BANDUNGMU.COM, Bandung — Menanggapi persoalan penerimaan seni dan budaya di warga Muhammadiyah yang kadang-kadang masih ada perbedaan, Sekretaris Umum Pimpinan Pusat Abdul Mu’ti mengajak untuk kembali merujuk pada Putusan Majelis Tarjih Muhammadiyah dan secara nyata membuat wadah bagi pelaku seni dan budaya Muhammadiyah.
Dalam acara Konsolidasi Majelis, Lembaga, dan Biro PP Muhammadiyah, Minggu (12/03/2023), Mu’ti menyampaikan bahwa dalam Putusan Tarjih tentang seni dan budaya hukumnya mubah. Bukan haram.

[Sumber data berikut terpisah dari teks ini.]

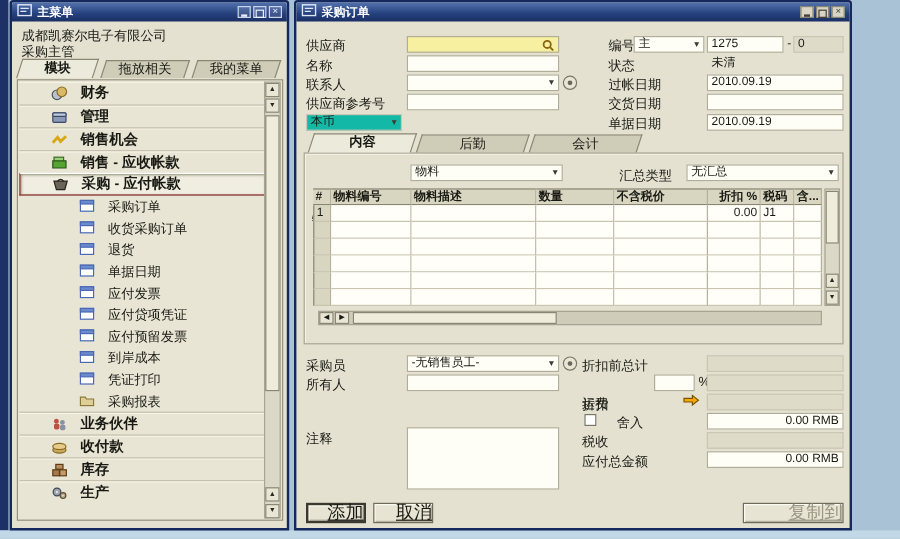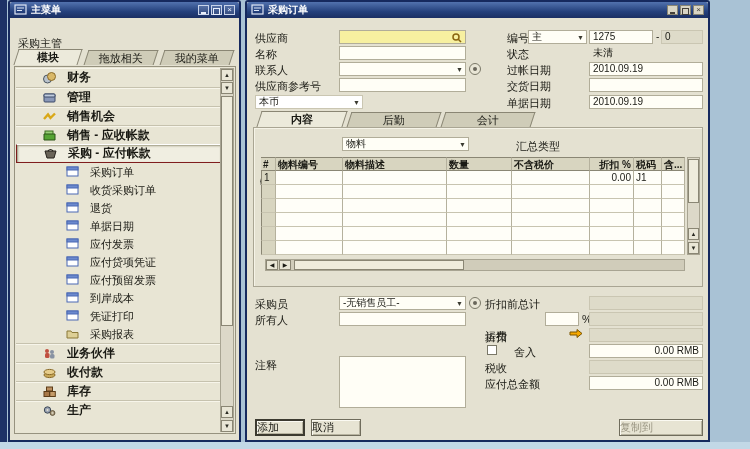--- a/index.html
+++ b/index.html
@@ -66,21 +66,21 @@
 
   
   .tbl { position:absolute; left:7px; top:29px; width:424px; }
   .trow { display:flex; height:14px; }
   .tc { height:14px; border-right:1px solid #b5b19d; border-bottom:1px solid #c8c4b0; font-size:10px; line-height:13px; padding:0 2px; overflow:hidden; white-space:nowrap; background:#fffef8; }
   .thead .tc { background:#d8d5c0; font-weight:bold; border-bottom:1px solid #8a8674; border-top:1px solid #8a8674; }
   .tc.cnum { background:#d8d5c0; border-left:1px solid #8a8674; }
   .c0{width:15px;} .c1{width:67px;} .c2{width:104px;} .c3{width:65px;} .c4{width:78px;} .c5{width:44px; text-align:right;} .c6{width:28px;} .c7{width:23px;}
 
   
-  .btn { position:absolute; height:17px; background:#e7e4d3; border:1px solid #6f6c5c; box-shadow:inset 1px 1px 0 #fbfaf2, inset -1px -1px 0 #b7b3a0; font-size:11px; text-align:left; line-height:15px; cursor:pointer; }
+  .btn { position:absolute; height:17px; background:#e7e4d3; border:1px solid #6f6c5c; box-shadow:inset 1px 1px 0 #fbfaf2, inset -1px -1px 0 #b7b3a0; font-size:15px; text-align:right; line-height:15px; cursor:pointer;text-decoration:underline; }
   .btn.default { border:2px solid #3c3a30; line-height:13px; }
   .btn.disabled { color:#9b9784; cursor:default; }
 
   .checkbox { position:absolute; width:10px; height:10px; background:#fff; border:1px solid #7a7868; cursor:pointer; }
   .sep-dash { position:absolute; font-size:10px; }
 </style>
 </head>
 <body>
 
 <div class="desktop">
@@ -94,20 +94,21 @@
             <path d="M3 4 h7 M3 6.5 h5" stroke="#dfe7f6" stroke-width="1"></path>
           </svg></span>
       <span class="title">主菜单</span>
       <span class="win-controls">
         <span class="wbtn minb"></span>
         <span class="wbtn maxb"></span>
         <span class="wbtn">×</span>
       </span>
     </div>
     <div class="body-area">
+      <div class="lbl" style="left:8px; top:4px;">成都凯赛尔电子有限公司</div>
       <div class="lbl" style="left:8px; top:18px;">采购主管</div>
 
       <div class="tab active" style="left:6px; top:31px; width:64px;">
           <span>模块</span>
         </div>
       <div class="tab" style="left:76px; top:32px; width:70px;">
           <span>拖放相关</span>
         </div>
       <div class="tab" style="left:152px; top:32px; width:70px;">
           <span>我的菜单</span>
@@ -325,21 +326,21 @@
       </div>
       <div class="lbl" style="left:8px; top:29px;">名称</div>
       <div class="fld" style="left:92px; top:28px; width:127px;"></div>
       <div class="lbl" style="left:8px; top:45px;">联系人</div>
       <div class="fld" style="left:92px; top:44px; width:127px;">
           <span class="dd-arrow">▼</span>
         </div>
       <div class="circle-btn" style="left:222px; top:45px;"></div>
       <div class="lbl" style="left:8px; top:61px;">供应商参考号</div>
       <div class="fld" style="left:92px; top:60px; width:127px;"></div>
-      <div class="fld flat" style="left:8px; top:77px; width:108px; background:#ffffff;"><span>本币</span><span class="dd-arrow">▼</span></div>
+      <div class="fld flat" style="left:8px; top:77px; width:80px; background:#14b8a6;"><span>本币</span><span class="dd-arrow">▼</span></div>
 
       <div class="lbl" style="left:260px; top:13px;">编号</div>
       <div class="fld" style="left:281px; top:12px; width:59px;"><span>主</span><span class="dd-arrow">▼</span></div>
       <div class="fld" style="left:342px; top:12px; width:64px;">1275</div>
       <div class="sep-dash" style="left:409px; top:13px;">-</div>
       <div class="fld flat" style="left:414px; top:12px; width:42px;">0</div>
       <div class="lbl" style="left:260px; top:29px;">状态</div>
       <div class="fld flat noborder" style="left:342px; top:28px; width:114px;">未清</div>
       <div class="lbl" style="left:260px; top:45px;">过帐日期</div>
       <div class="fld" style="left:342px; top:44px; width:114px;">2010.09.19</div>
@@ -355,20 +356,21 @@
           <span>后勤</span>
         </div>
       <div class="tab" style="left:196px; top:94px; width:90px;">
           <span>会计</span>
         </div>
 
       <div class="groupbox">
         <div class="lbl" style="left:6px; top:11px;margin-top:36px;">物料/服务类型</div>
         <div class="fld" style="left:88px; top:9px; width:127px;"><span>物料</span><span class="dd-arrow">▼</span></div>
         <div class="lbl" style="left:262px; top:11px;">汇总类型</div>
+        <div class="fld" style="left:318px; top:9px; width:127px;"><span>无汇总</span><span class="dd-arrow">▼</span></div>
 
         <div class="tbl">
           <div class="trow thead">
             <div class="tc c0">#</div>
             <div class="tc c1">物料编号</div>
             <div class="tc c2">物料描述</div>
             <div class="tc c3">数量</div>
             <div class="tc c4">不含税价</div>
             <div class="tc c5">折扣 %</div>
             <div class="tc c6">税码</div>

Namun, meski sudah ada putusan tersebut, warga Muhammadiyah di akar rumput kadang-kadang masih ada yang mempersoalkan praktek seni dan budaya dalam kaitannya dengan dakwah Muhammadiyah.
Padahal, imbuh Mu’ti, seni dan budaya dalam kehidupan manusia merupakan instrumen yang tidak dapat dipisahkan. Selain itu, Muhammadiyah atau tokoh maupun kader Muhammadiyah juga kerap menjadi pelopor pelaku seni dan budaya yang berbasis Islam di Indonesia. Termasuk dalam olahraga, seperti sepakbola dan pencak silat.
Anak-anak muda Muhammadiyah saat ini juga banyak mengisi panggung seni yang sedang digandrungi oleh kaula mudah, seperti pada panggung stand up comedy.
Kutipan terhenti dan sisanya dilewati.